THE scars of its Scottish bus wars with Stagecoach were about the only sore points in FirstGroup's annual results yesterday.
Furth of Scotland, bus passenger numbers are rising and profits are motoring ahead. The numbers coming through from passenger train subsidiary Great Eastern Railway are good. And Great Western Holdings, now owned wholly by FirstGroup, is also proving an extremely valuable addition to the company's profit-and-loss account.
And FirstGroup is confident about the prospects for Bristol International Airport, which contributed #400,000 to operating profits between its acquisition by the company in December and March 31.

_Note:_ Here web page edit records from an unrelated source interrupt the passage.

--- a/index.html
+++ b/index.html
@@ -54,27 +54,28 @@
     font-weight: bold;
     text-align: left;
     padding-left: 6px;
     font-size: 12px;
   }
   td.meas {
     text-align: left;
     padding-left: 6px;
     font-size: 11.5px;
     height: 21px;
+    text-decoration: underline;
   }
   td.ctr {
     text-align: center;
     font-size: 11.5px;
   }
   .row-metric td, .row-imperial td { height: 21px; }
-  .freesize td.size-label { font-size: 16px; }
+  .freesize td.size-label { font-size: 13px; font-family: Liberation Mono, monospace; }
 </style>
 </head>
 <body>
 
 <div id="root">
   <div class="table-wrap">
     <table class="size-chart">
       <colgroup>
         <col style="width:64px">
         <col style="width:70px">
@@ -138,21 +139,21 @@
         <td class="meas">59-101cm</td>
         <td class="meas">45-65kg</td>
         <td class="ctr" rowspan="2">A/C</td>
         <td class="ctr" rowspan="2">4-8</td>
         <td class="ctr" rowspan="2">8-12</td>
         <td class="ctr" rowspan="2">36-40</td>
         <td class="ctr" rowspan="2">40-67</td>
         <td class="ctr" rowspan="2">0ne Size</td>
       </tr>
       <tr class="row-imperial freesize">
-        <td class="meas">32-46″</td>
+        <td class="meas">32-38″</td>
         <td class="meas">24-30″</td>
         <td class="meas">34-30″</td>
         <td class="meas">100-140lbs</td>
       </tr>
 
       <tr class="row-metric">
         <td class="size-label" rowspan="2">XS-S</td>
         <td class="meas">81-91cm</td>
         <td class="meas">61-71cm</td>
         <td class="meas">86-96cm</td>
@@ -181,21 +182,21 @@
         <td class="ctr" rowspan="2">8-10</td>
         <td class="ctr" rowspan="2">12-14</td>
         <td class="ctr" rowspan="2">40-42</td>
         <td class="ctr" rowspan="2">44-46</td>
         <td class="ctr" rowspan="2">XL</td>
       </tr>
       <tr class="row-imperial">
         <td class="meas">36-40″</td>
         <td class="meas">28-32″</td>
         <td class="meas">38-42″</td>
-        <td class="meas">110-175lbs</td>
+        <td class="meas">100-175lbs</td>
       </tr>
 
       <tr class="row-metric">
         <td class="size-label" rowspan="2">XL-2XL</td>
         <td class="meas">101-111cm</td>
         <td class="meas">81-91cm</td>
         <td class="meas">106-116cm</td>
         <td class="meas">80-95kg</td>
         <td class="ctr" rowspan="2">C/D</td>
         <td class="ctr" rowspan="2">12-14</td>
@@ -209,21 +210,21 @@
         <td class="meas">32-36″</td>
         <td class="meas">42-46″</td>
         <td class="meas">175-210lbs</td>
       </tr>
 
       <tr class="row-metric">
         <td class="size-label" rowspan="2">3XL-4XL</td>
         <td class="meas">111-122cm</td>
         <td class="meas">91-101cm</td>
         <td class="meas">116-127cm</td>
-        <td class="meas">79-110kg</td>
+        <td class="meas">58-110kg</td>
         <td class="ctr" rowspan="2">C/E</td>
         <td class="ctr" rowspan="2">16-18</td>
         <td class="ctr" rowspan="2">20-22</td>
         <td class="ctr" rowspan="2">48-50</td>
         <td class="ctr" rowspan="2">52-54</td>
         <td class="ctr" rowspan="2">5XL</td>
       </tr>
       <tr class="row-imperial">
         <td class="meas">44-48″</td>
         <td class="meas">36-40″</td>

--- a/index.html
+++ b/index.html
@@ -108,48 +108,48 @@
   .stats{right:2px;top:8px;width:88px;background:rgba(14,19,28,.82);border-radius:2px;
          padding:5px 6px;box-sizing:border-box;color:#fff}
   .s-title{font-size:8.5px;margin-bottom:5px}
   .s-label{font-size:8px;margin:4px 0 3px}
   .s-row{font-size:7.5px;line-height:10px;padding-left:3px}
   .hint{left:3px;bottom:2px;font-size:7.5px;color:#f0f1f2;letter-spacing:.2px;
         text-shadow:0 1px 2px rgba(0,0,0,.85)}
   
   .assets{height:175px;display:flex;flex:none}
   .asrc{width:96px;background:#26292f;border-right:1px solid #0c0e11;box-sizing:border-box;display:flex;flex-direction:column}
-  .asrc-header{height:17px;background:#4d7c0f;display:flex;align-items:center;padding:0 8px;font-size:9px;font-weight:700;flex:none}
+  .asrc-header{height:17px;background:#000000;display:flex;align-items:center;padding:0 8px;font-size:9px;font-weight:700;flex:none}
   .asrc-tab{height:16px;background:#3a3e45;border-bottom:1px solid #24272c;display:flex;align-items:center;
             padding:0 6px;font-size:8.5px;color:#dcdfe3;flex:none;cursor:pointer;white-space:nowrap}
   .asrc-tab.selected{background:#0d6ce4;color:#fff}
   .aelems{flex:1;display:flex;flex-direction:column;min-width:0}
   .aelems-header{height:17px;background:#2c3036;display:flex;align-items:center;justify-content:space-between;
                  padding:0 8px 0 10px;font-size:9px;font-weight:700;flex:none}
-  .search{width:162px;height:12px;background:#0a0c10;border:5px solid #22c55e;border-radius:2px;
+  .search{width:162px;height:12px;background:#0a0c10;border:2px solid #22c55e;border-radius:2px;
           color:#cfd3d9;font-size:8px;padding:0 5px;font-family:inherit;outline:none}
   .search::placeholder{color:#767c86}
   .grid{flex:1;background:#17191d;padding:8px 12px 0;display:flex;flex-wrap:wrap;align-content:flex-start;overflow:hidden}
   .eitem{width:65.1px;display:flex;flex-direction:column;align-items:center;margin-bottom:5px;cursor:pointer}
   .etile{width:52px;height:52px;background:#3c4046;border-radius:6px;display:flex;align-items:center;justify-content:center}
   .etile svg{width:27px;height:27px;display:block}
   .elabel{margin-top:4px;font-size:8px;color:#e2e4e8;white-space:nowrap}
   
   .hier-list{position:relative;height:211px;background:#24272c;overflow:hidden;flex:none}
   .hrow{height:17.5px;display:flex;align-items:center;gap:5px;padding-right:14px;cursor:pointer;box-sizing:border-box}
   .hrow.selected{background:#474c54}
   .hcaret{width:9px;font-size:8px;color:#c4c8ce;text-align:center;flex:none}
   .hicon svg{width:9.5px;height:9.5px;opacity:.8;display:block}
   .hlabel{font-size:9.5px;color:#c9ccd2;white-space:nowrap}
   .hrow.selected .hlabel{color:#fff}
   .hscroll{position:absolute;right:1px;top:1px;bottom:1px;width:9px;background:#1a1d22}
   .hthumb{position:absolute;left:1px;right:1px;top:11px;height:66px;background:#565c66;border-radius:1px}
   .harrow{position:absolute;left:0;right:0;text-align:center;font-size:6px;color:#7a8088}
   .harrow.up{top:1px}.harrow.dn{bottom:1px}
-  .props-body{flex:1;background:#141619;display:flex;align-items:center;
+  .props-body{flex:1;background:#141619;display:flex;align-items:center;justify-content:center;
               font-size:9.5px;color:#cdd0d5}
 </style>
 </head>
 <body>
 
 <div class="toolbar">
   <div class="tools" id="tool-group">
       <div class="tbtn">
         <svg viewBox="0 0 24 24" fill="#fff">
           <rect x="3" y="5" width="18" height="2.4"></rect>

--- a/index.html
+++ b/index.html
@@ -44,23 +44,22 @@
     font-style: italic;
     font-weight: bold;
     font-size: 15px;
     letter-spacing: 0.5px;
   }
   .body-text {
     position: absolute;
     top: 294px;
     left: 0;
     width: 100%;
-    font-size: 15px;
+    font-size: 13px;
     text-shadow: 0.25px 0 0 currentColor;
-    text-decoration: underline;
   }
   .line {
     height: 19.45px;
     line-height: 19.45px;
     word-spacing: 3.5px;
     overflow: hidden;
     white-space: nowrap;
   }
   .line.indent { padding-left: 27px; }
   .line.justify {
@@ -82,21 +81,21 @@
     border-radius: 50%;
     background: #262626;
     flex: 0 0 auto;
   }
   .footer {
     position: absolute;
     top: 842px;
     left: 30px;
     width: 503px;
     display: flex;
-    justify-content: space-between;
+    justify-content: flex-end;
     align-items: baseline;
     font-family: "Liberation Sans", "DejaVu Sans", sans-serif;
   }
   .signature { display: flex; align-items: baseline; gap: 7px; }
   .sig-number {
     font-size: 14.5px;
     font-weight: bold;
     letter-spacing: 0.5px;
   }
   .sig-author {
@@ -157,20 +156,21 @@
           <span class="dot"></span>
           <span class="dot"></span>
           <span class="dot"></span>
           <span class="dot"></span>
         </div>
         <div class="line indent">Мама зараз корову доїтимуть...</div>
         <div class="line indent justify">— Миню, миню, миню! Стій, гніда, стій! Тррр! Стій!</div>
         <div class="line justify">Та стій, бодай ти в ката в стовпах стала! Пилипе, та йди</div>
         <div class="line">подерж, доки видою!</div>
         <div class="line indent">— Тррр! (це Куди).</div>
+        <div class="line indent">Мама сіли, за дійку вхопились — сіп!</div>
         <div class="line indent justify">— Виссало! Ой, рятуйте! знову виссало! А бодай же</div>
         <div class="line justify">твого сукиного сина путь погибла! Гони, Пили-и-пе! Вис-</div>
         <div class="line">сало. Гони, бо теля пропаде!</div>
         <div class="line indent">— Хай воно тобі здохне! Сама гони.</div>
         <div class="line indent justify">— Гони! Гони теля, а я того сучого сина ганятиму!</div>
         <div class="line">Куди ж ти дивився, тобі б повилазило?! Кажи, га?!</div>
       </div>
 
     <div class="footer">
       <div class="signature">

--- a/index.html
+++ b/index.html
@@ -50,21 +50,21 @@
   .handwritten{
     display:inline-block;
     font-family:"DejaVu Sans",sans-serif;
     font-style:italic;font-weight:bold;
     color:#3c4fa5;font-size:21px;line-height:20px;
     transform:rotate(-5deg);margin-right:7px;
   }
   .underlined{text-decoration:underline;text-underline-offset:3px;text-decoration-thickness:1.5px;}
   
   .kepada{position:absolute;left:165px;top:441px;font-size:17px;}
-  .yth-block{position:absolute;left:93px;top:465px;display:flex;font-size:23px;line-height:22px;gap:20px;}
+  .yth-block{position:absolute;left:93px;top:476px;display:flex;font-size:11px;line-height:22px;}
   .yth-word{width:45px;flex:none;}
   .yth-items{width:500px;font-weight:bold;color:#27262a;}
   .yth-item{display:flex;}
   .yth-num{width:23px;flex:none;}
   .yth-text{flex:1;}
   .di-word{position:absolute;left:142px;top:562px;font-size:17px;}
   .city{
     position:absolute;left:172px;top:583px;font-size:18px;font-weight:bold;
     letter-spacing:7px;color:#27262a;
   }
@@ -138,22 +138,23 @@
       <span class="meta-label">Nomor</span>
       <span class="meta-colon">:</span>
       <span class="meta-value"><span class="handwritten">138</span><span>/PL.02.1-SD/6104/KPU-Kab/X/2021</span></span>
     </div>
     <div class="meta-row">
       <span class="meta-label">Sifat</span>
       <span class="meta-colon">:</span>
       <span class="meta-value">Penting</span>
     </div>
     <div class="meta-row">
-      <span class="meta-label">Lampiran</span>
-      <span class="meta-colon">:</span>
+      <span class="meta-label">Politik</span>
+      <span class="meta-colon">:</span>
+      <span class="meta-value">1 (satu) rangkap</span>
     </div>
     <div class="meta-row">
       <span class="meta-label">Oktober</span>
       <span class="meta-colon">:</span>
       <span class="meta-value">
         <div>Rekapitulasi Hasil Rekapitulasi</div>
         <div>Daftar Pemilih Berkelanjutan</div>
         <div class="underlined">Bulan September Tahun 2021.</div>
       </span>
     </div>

In the longer term, FirstGroup sees its joint venture with Hong Kong's New World Development Company, which will operate 88 bus routes and some 700 vehicles in Hong Kong, as a useful platform from which to launch an assault on the massive public transport market in mainland China.
But much more significant developments are likely to come closer to home and much sooner.
City transport analysts are on tenterhooks ahead of an impending, and possibly radical, Transport White Paper.
Shares in some bus and train companies, including FirstGroup, have doubled in recent months on hopes that this will contain significant measures to get people out of their motor cars and on to public transport.
Such measures would be very much in line with the philosophy of FirstBus's Aberdeen-based chief executive, Moir Lockhead, but it remains to be seen what Deputy Prime Minister John Prescott and his department will come up with.
Whatever happens, the impact on transport companies' bottom lines of even a small return to public transport cannot be underestimated.
As Nigel Davies, transport analyst at stockbroker Panmure Gordon, said of FirstGroup's near-1% increase in passenger volumes outwith Central Scotland: ''If you can sustain that level of ridership increase for 10 consecutive years . . . the impact on bus company valuations is very dramatic.''
The White Paper may be the icing on the cake. Or it may be an anti-climax. We'll find out soon.